## What this task involves
Lines with the word "using" are the ones wanted. Copy each of them from the entries below.

## Supplied material
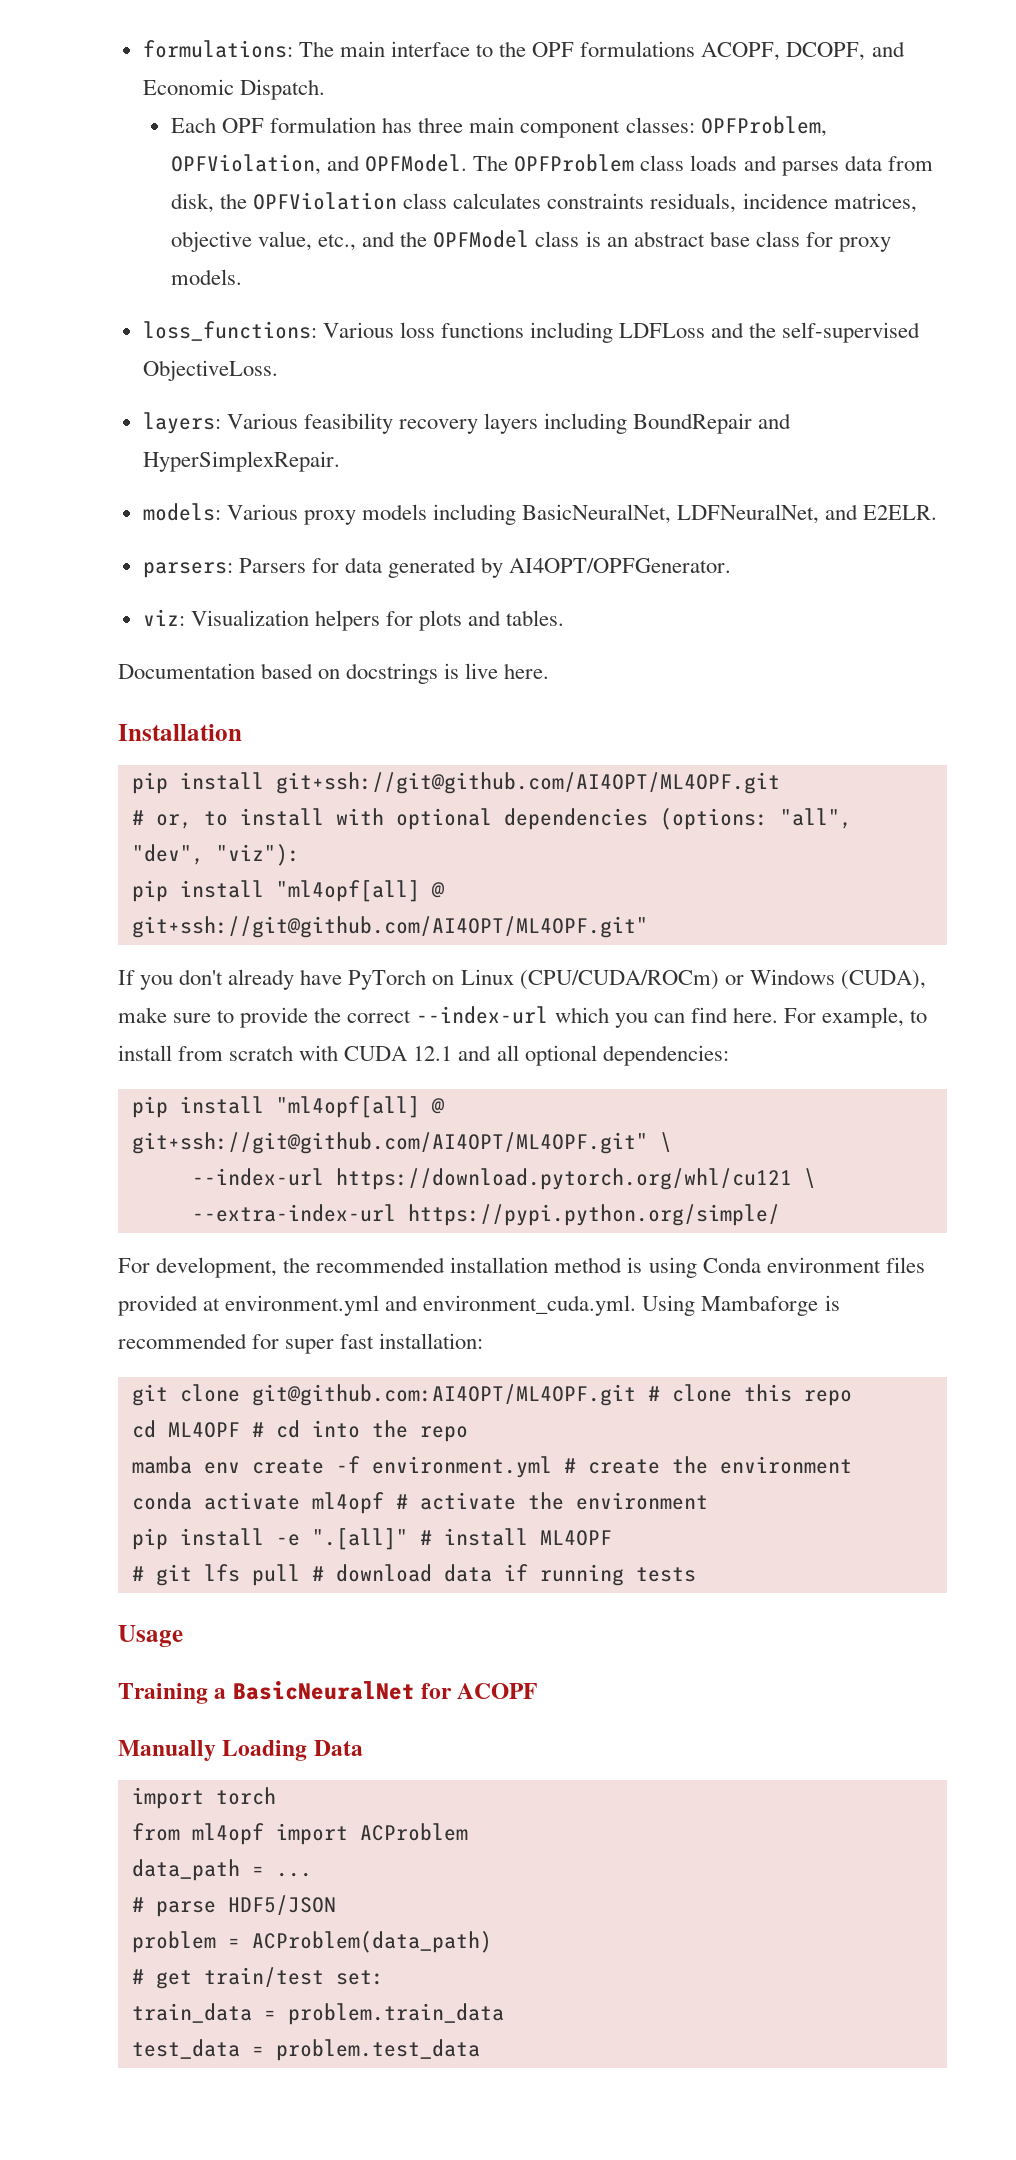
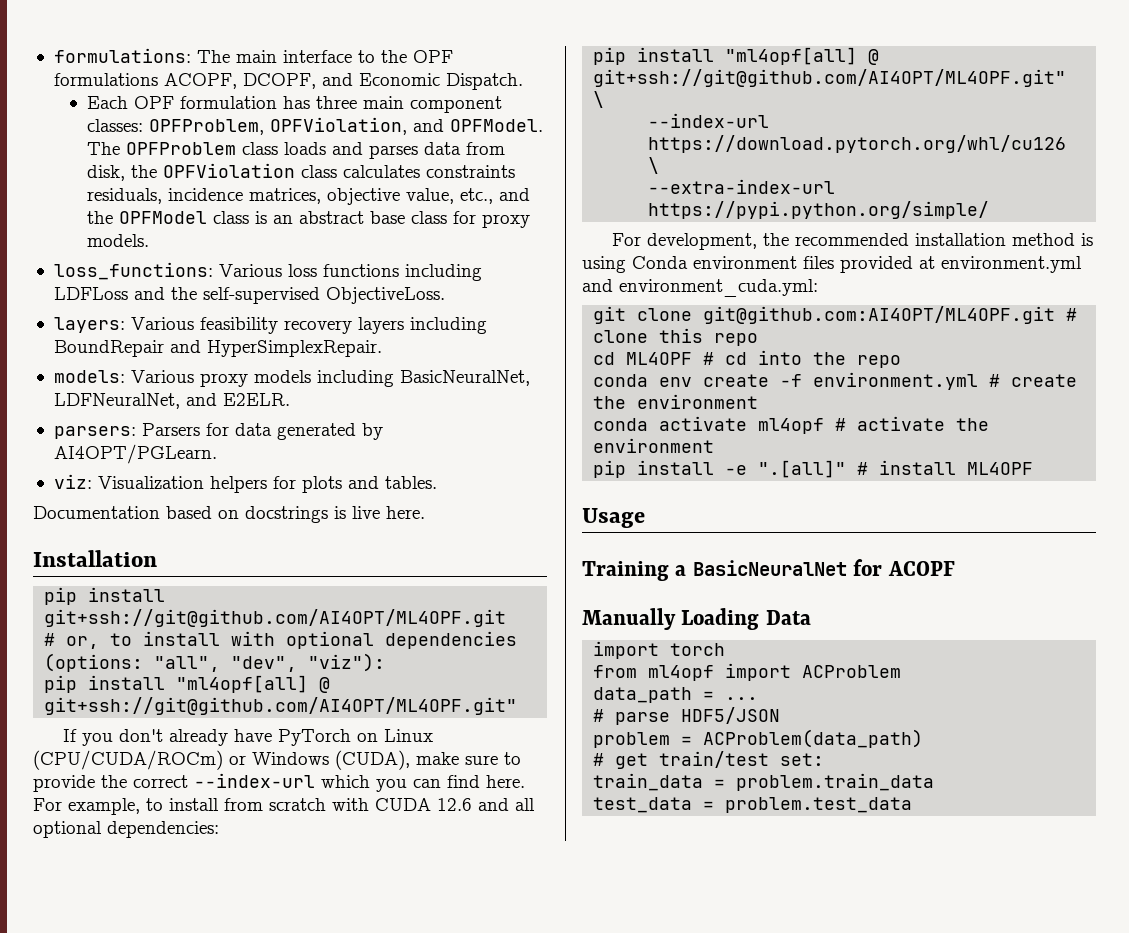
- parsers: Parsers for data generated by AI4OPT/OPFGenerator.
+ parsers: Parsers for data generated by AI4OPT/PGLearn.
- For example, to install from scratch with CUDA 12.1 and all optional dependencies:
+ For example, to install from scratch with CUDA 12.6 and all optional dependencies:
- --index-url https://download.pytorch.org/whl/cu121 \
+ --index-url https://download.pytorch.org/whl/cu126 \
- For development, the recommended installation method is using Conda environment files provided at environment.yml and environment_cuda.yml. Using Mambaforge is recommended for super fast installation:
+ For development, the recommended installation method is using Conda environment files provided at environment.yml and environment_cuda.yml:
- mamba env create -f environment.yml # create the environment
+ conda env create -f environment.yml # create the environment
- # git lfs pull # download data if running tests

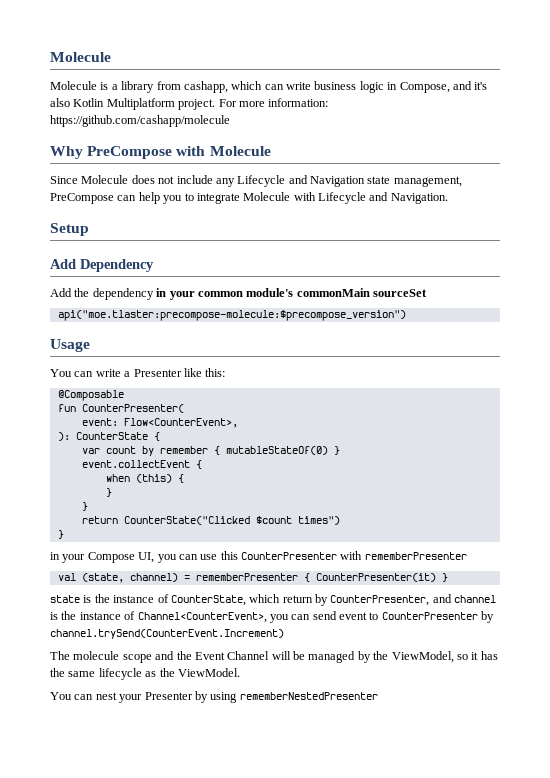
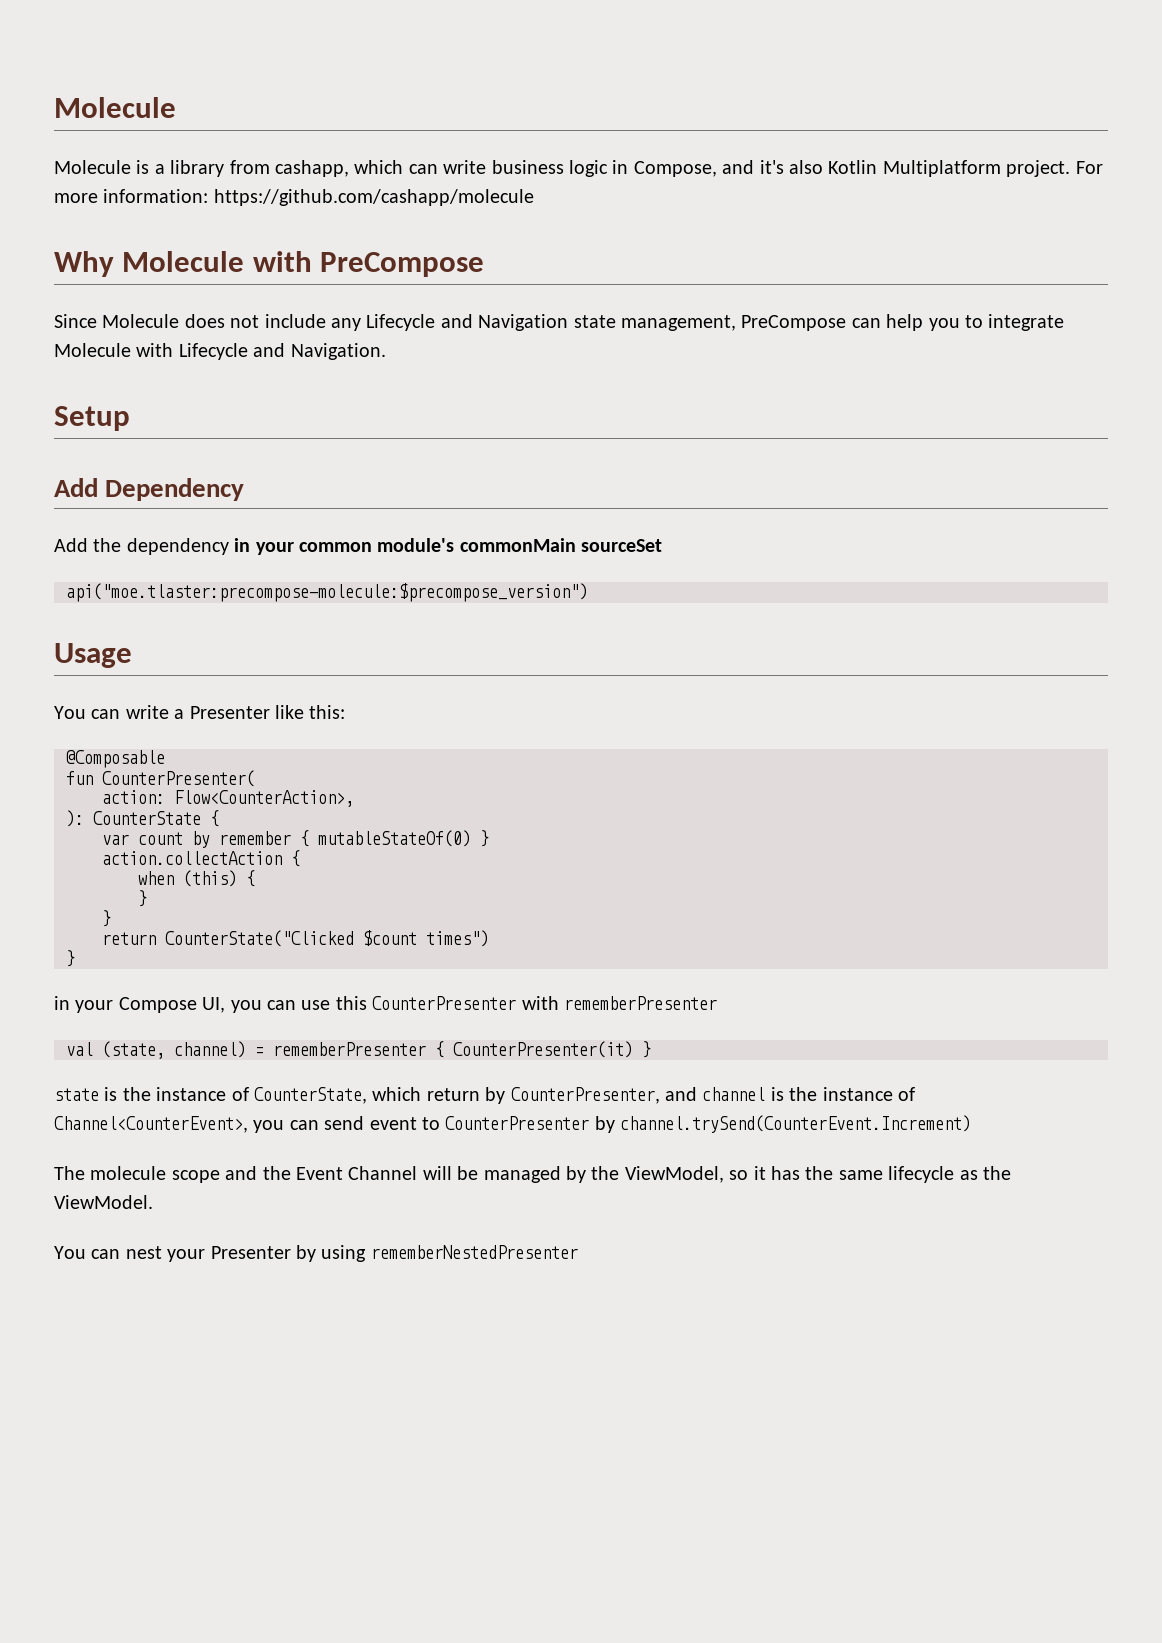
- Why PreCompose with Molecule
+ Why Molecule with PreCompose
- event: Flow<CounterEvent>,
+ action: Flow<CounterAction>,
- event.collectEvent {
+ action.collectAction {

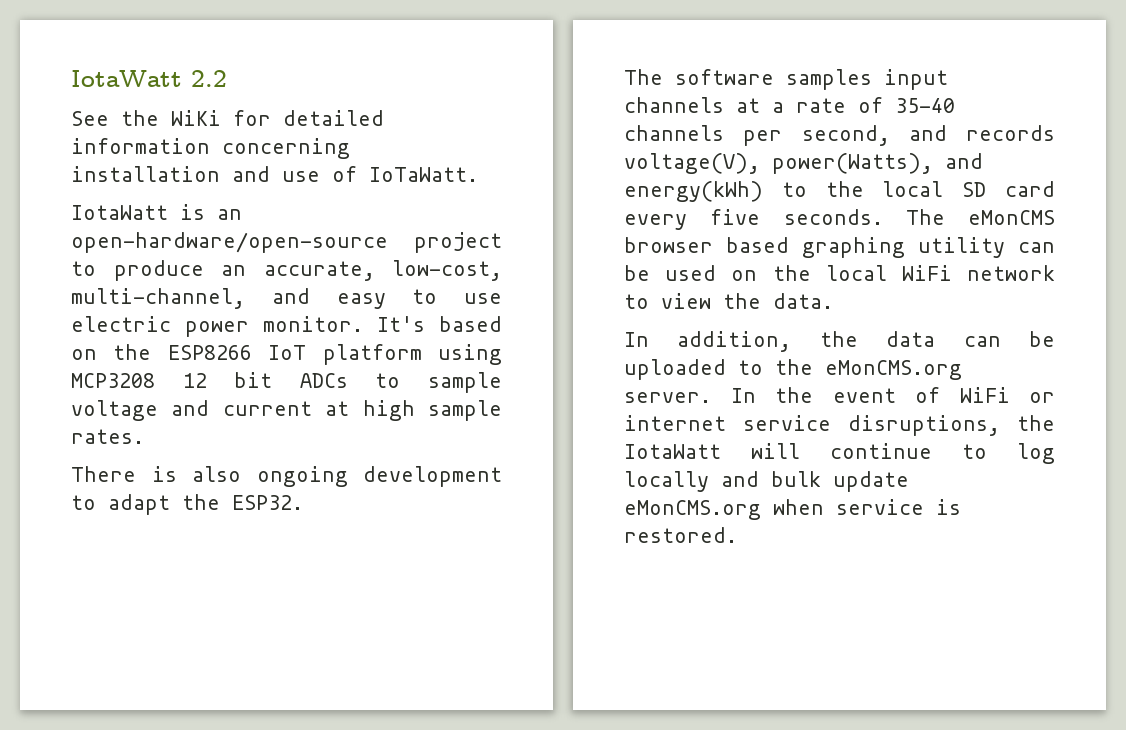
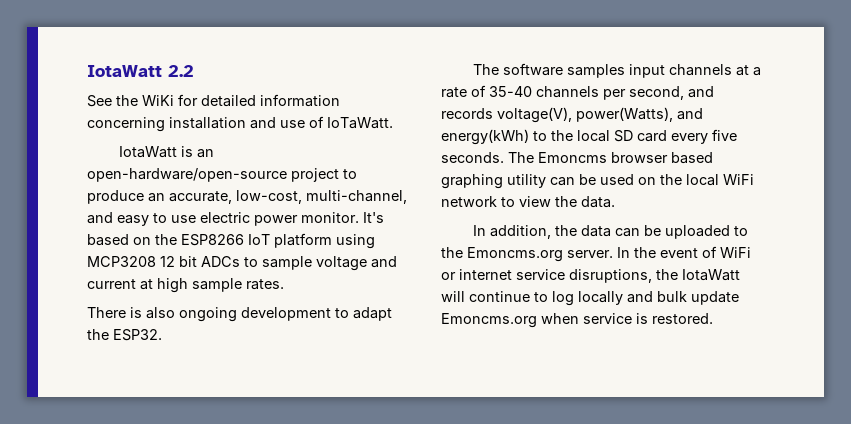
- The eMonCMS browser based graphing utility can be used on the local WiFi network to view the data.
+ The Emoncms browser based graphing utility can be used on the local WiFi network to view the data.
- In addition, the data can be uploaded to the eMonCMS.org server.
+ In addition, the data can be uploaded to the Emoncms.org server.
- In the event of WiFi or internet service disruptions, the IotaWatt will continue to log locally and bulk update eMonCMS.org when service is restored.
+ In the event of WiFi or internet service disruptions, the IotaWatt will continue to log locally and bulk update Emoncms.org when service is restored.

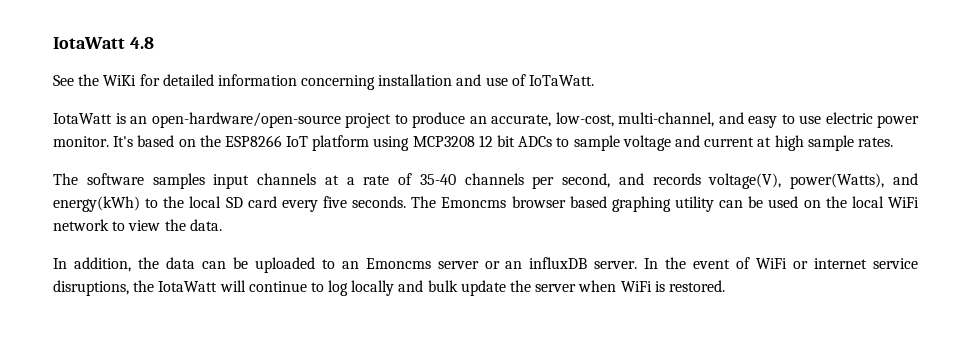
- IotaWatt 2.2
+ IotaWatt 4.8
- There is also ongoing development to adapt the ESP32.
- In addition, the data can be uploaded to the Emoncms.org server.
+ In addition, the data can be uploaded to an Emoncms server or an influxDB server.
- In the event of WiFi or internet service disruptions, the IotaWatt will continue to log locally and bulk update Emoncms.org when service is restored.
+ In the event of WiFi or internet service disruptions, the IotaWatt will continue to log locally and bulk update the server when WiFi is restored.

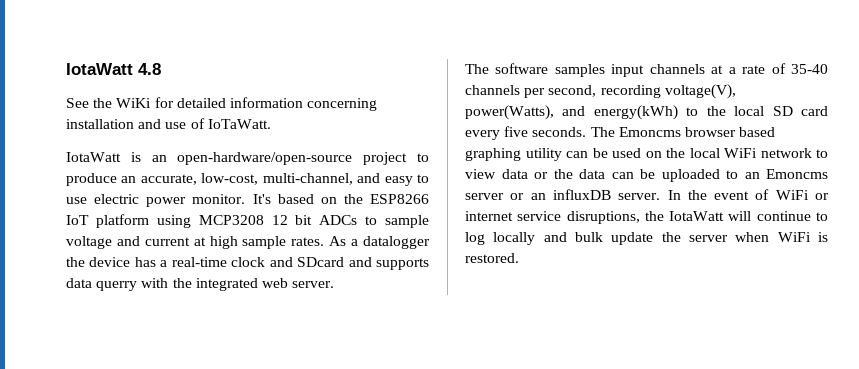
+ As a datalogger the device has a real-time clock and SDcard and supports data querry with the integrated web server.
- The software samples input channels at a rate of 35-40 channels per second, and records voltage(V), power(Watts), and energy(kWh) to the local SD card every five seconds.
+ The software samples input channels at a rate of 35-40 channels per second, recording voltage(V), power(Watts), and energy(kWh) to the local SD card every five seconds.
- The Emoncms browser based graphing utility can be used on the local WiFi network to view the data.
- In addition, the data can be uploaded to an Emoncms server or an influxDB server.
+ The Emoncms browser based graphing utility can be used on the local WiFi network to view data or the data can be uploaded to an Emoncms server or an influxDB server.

## Answer space
- For development, the recommended installation method is using Conda environment files provided at environment.yml and environment_cuda.yml. Using Mambaforge is recommended for super fast installation:
+ For development, the recommended installation method is using Conda environment files provided at environment.yml and environment_cuda.yml:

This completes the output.